Fundsmith states it will hold 20-30 companies in its portfolio at any time; Smith has said that there are no more than 70 stocks in the world that match Fundsmith's investment criteria; their history typically spans several decades and multiple economic cycles.

The fund invests in companies with large market capitalizations with shares that can be easily traded, to maintain liquidity for investors.

To August 2024, the fund had returned 599.9% since inception in November 2010, achieving an annualised growth rate of 15.1%; over the same period the fund outperformed growth in the MCSI World Index of Equities (371.8%) and UK bonds (426.3%). According to Bloomberg, the fund's performance (as of August 2019) puts it in the 97th, 99th and 99th percentiles vs. global peers on a trailing 1-, 3- and 5-year basis, respectively.

=== Fundsmith Sustainable Equity Fund ===

In November 2017, Fundsmith launched the Fundsmith Sustainable Equity Fund, aimed at institutional investors and charities. It was developed from investments Terry Smith managed for Comic Relief. The fund has a sustainable objective and excludes investments in sectors such as oil, tobacco and gambling.

=== Fundsmith SICAV ===
Fundsmith SICAV operates two sub-funds, Fundsmith Equity Fund and Fundsmith Sustainable Equity Fund. They are managed with the same process as the UK OEICs, Fundsmith Equity Fund and Fundsmith Sustainable Equity Fund.

=== Fundsmith Limited Partnerships ===
Fundsmith operates three Delaware Limited Partnerships; Fundsmith Equity L.P., Fundsmith Sustainable Equity Fund L.P. and Smithson L.P., which follow the same process as the UK OEICs, Fundsmith Equity L.P., Fundsmith Sustainable Equity Fund L.P., and the UK-listed Smithson Investment Trust.

=== Smithson Investment Trust ===
Smithson Investment Trust is a listed closed-end investment trust launched in 2018 (LSE: SSON).

Smithson invests globally in 25 to 40 small and mid-sized listed companies – between £500 million to £15 billion in size. Smithson follows Fundsmith long-term investment approach. The portfolio manager of Smithson is Simon Barnard.

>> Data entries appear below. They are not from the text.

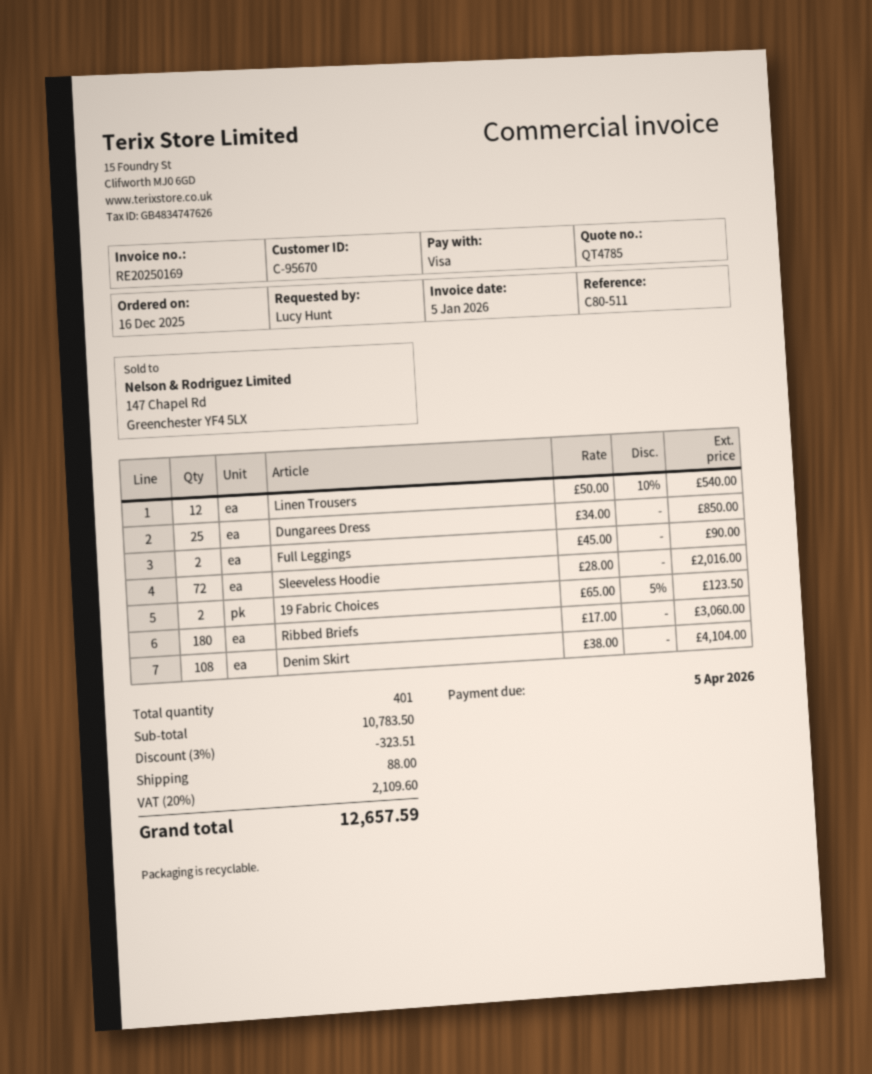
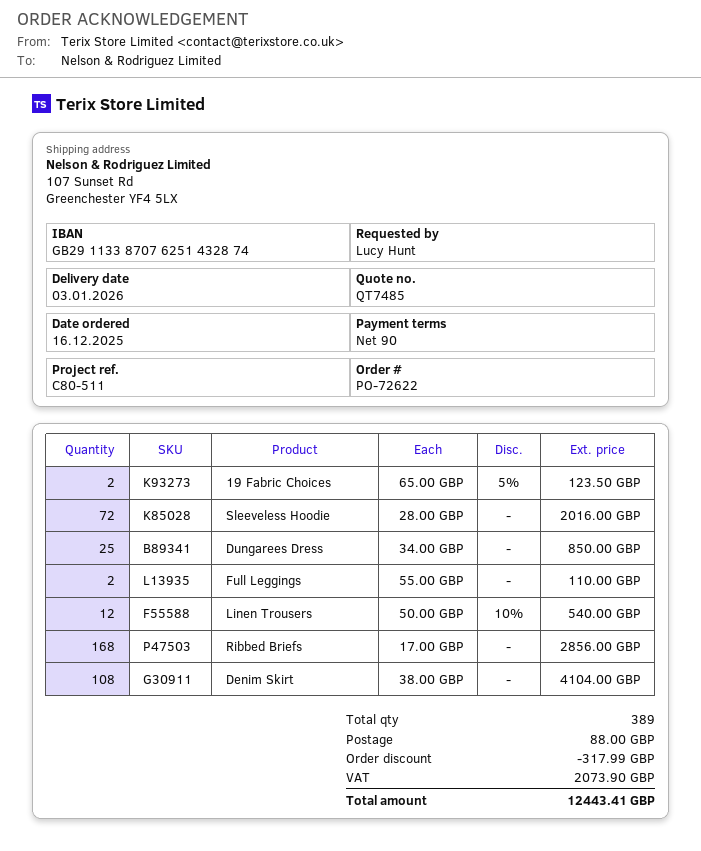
quote number: QT4785 -> QT7485
Full Leggings: 2 x 45.00 = 90.00 -> 2 x 55.00 = 110.00
Ribbed Briefs: 180 x 17.00 = 3060.00 -> 168 x 17.00 = 2856.00
total quantity: 401 -> 389
discount: 323.51 -> 317.99
tax: 2109.60 -> 2073.90
total: 12657.59 -> 12443.41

=== Fundsmith Emerging Equities Trust ===
Fundsmith Emerging Equities Trust was an emerging markets investment trust that was put into voluntary liquidation in 2022 as a result of failure to deliver adequate investment performance. The fund made a return of 27%.

== Operations ==
Fundsmith is headquartered in the West End of London, with affiliates in the USA and Mauritius. The firm employs 59 people. Smith serves as CEO and CIO, and makes investment decisions along with Fundsmith's Head of Research Julian Robins, with whom he first worked more than 30 years ago.

== Key People ==
Terry Smith, MNZM, is chief executive and Chief Investment Officer of Fundsmith LLP, and a former chief executive of Collins Stewart and Tullett Prebon. Smith first rose to prominence after the 1992 publication of his book Accounting for Growth, which exposed the misleading accounting practices adopted by bankrupt (but apparently successful) firms in the 90s. Smith was fired by his employer for refusing to withdraw the book; it went on to be one of the UK's bestselling non-fiction titles.

Julian Robins co-founded Fundsmith in 2010 and is Partner and Head of Research.